WHAT TO DO
Return the line containing "[315,184,339,194] the ->" and all lines after it exactly; stop at the end of the material.

------

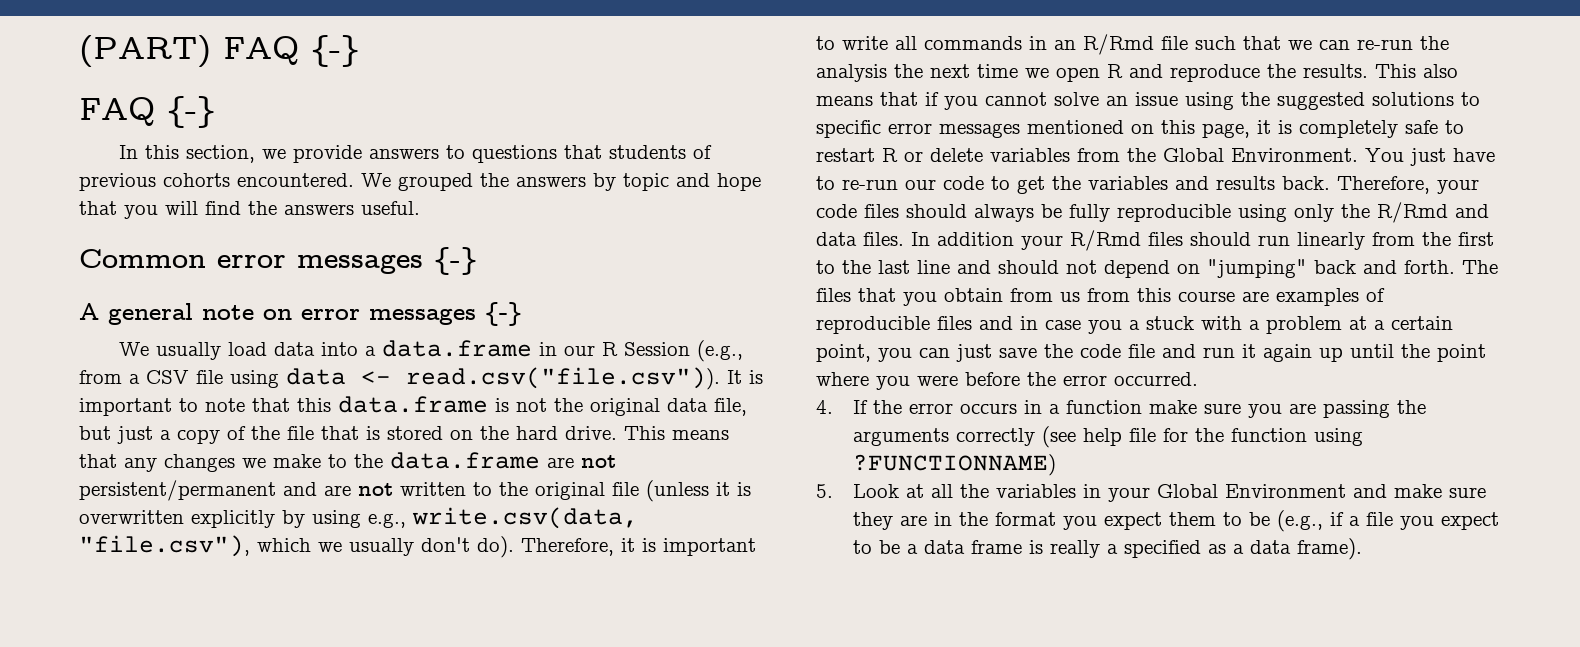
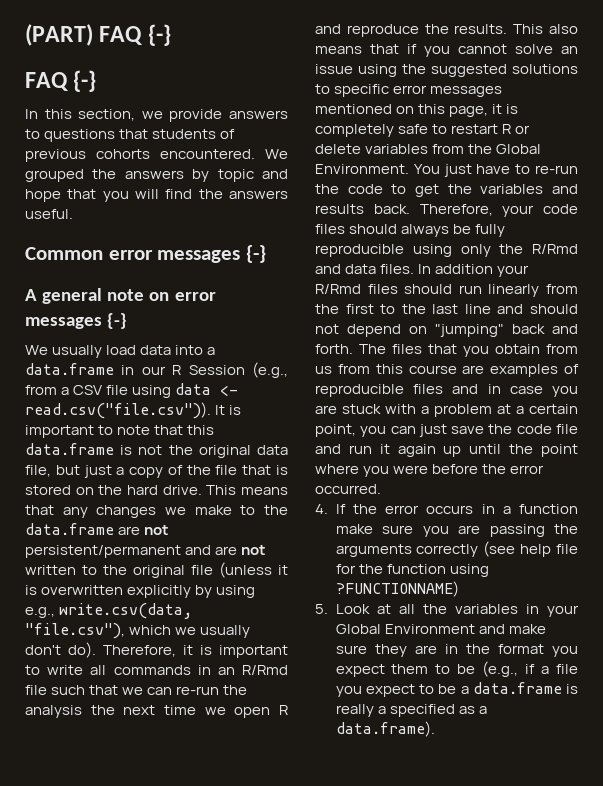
[905,179,936,190] our -> [315,184,339,194] the
[1129,320,1140,330] a -> [315,405,337,414] are
[924,540,1023,554] data frame -> [472,682,562,694] data.frame
[1250,538,1363,560] data frame). -> [335,721,435,737] data.frame).

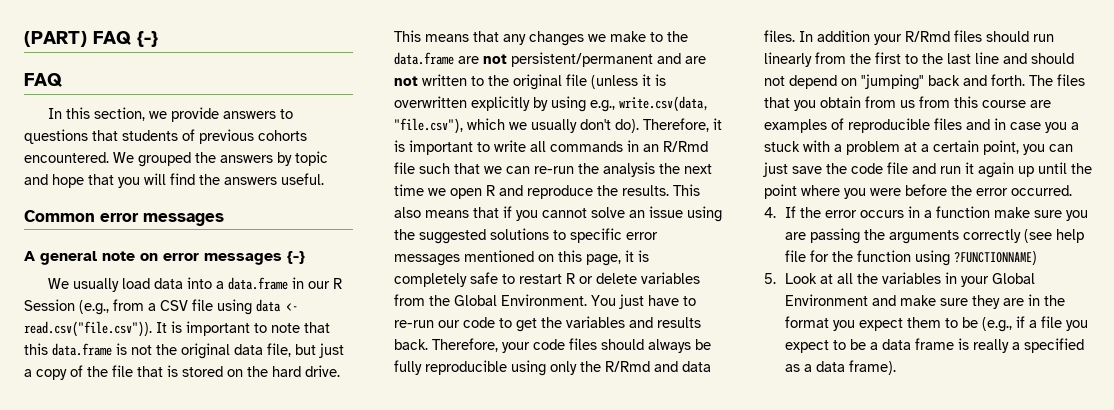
[73,70,97,92] {-} -> (62, 80) none
[246,245,267,263] {-} -> (224, 219) none
[315,184,339,194] the -> [438,320,460,328] our
[315,405,337,414] are -> [1071,122,1079,130] a
[472,682,562,694] data.frame -> [882,338,955,350] data frame
[335,721,435,737] data.frame). -> [816,360,897,375] data frame).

------

SOLUTION TO THE EXERCISE
[315,184,339,194] the -> [438,320,460,328] our
[315,405,337,414] are -> [1071,122,1079,130] a
[472,682,562,694] data.frame -> [882,338,955,350] data frame
[335,721,435,737] data.frame). -> [816,360,897,375] data frame).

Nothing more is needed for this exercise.